Je ne veux pas dire que le daltonisme atteignit ce degré chez M. Ingres. Mais il apparaît presque certain, tant dans ses œuvres que dans sa vie, qu’il manquait tout à fait de la sensualité des couleurs. Ses œuvres considérées toutes seules ne suffiraient pas ù le prouver. Il peut arriver qu’on éprouve les plus grandes joies au spectacle changeant de la matière colorée et des vibrations lumineuses, puis qu’on veuille les traduire et qu’on ne le puisse pas. Cela arrive tous les jours. Mais tel n’est pas le cas de M. Ingres. Chez lui, ce n’est pas le rendu qu’il faut accuser, mais la perception même. Ce n’était pas la main qui était en défaut, c’était l’œil. Il n’était pas mauvais coloriste par impuissance à reproduire les riches harmonies qu’il voyait dans la Nature : il ne les voyait littéralement pas, et n’en jouissait d’aucune façon.

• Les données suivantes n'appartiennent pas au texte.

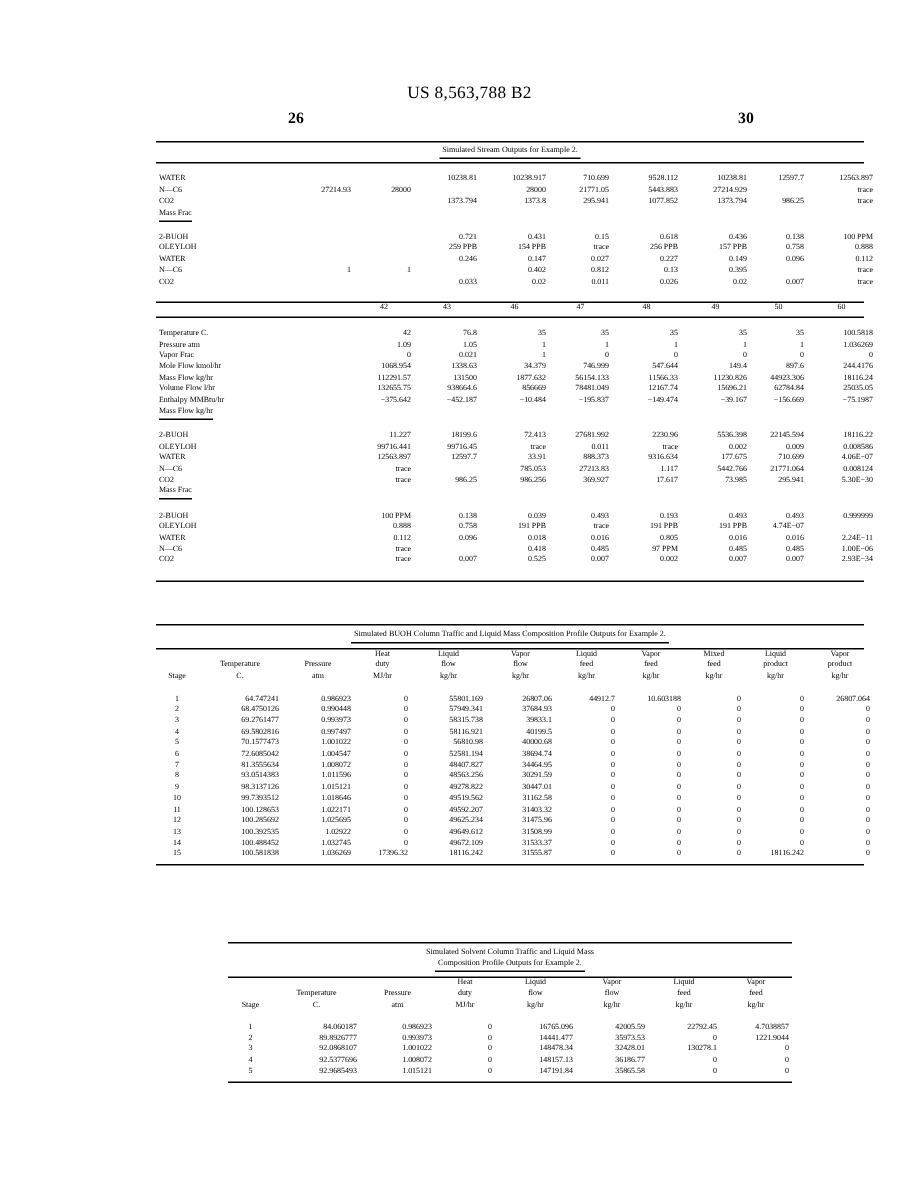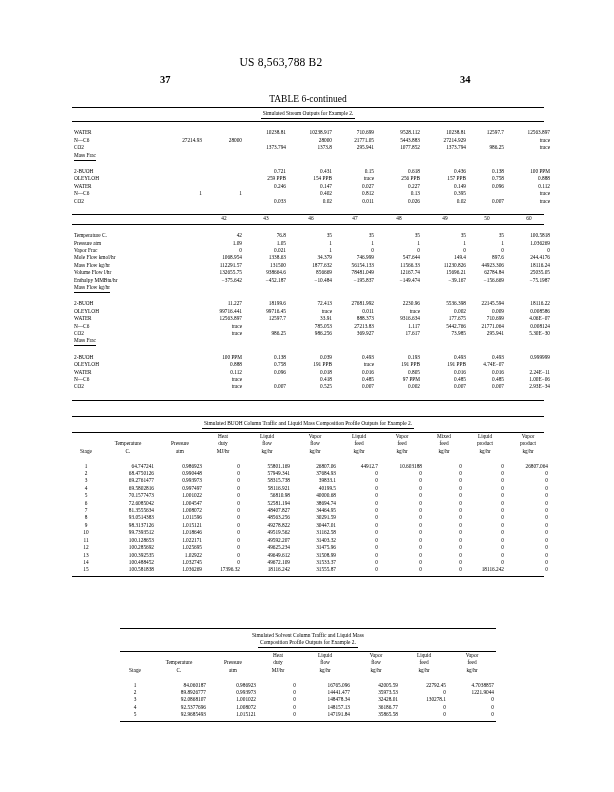"US 8,563,788 B2" .page { margin-left: none -> 32px }
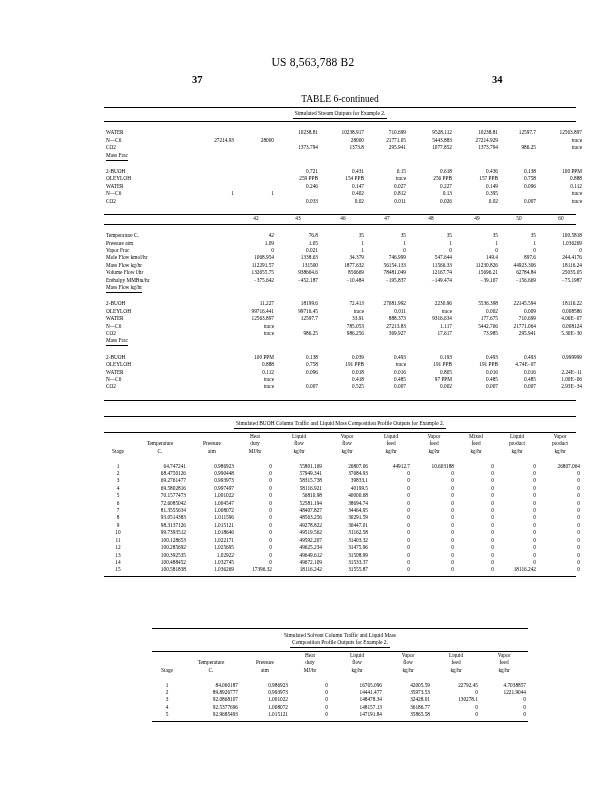"37" span.l { text: 37 -> 26 }
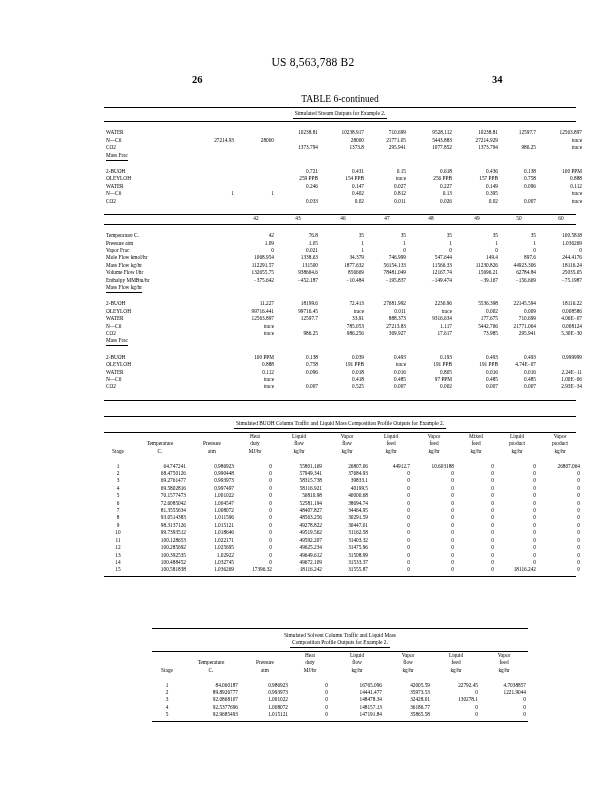"34" span.r { text: 34 -> 30 }
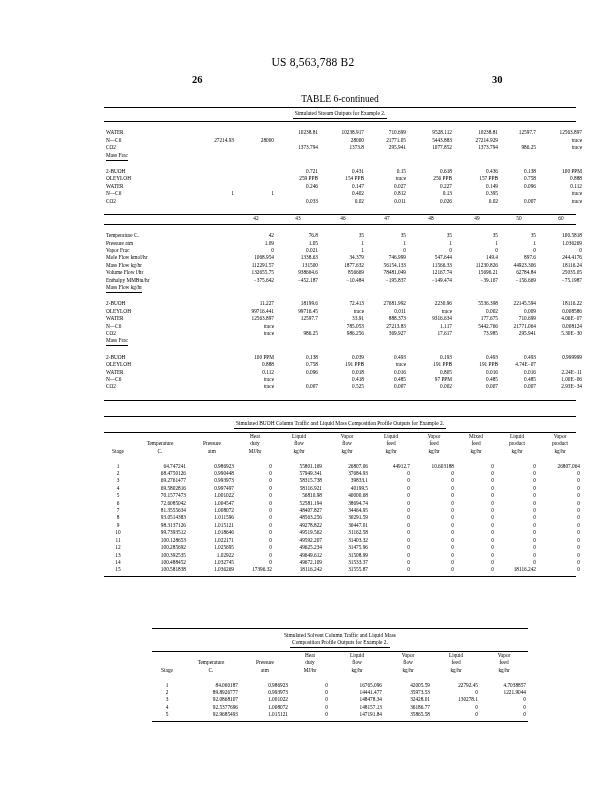"TABLE 6-continued" div.tbltitle { html: <div>TABLE 6-continued</div> -> none }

On a de lui nombre d’entretiens, de notes, de lettres, de propos recueillis, sténographiés par ses élèves : rien n’y ressemble aux cris de joie, aux notations enthousiastes, subtiles d’un Corot, d’un Delacroix ou d’un Fromentin, et tout, au contraire, y montre l’indifférence ou le dédain du maître pour ce qu’il appelait : « les ornemens que la couleur ajoute à la peinture. » « Raphaël et Titien, disait-il, tiennent sans contredit te premier rang parmi les peintres, et pourtant Raphaël et Titien ont considéré la nature sous des aspects bien différens. Tous deux ont possédé le privilège d’étendre leur vue sur toutes choses, mais le premier a cherché le sublime là où il est vraiment, dans les formes, et le second dans le coloris. » Et encore : « L’expression, partie essentielle de l’art, est intimement liée à la forme. La perfection du coloris y est si peu requise que les peintres d’expression excellons n’ont pas eu comme coloristes la même supériorité. »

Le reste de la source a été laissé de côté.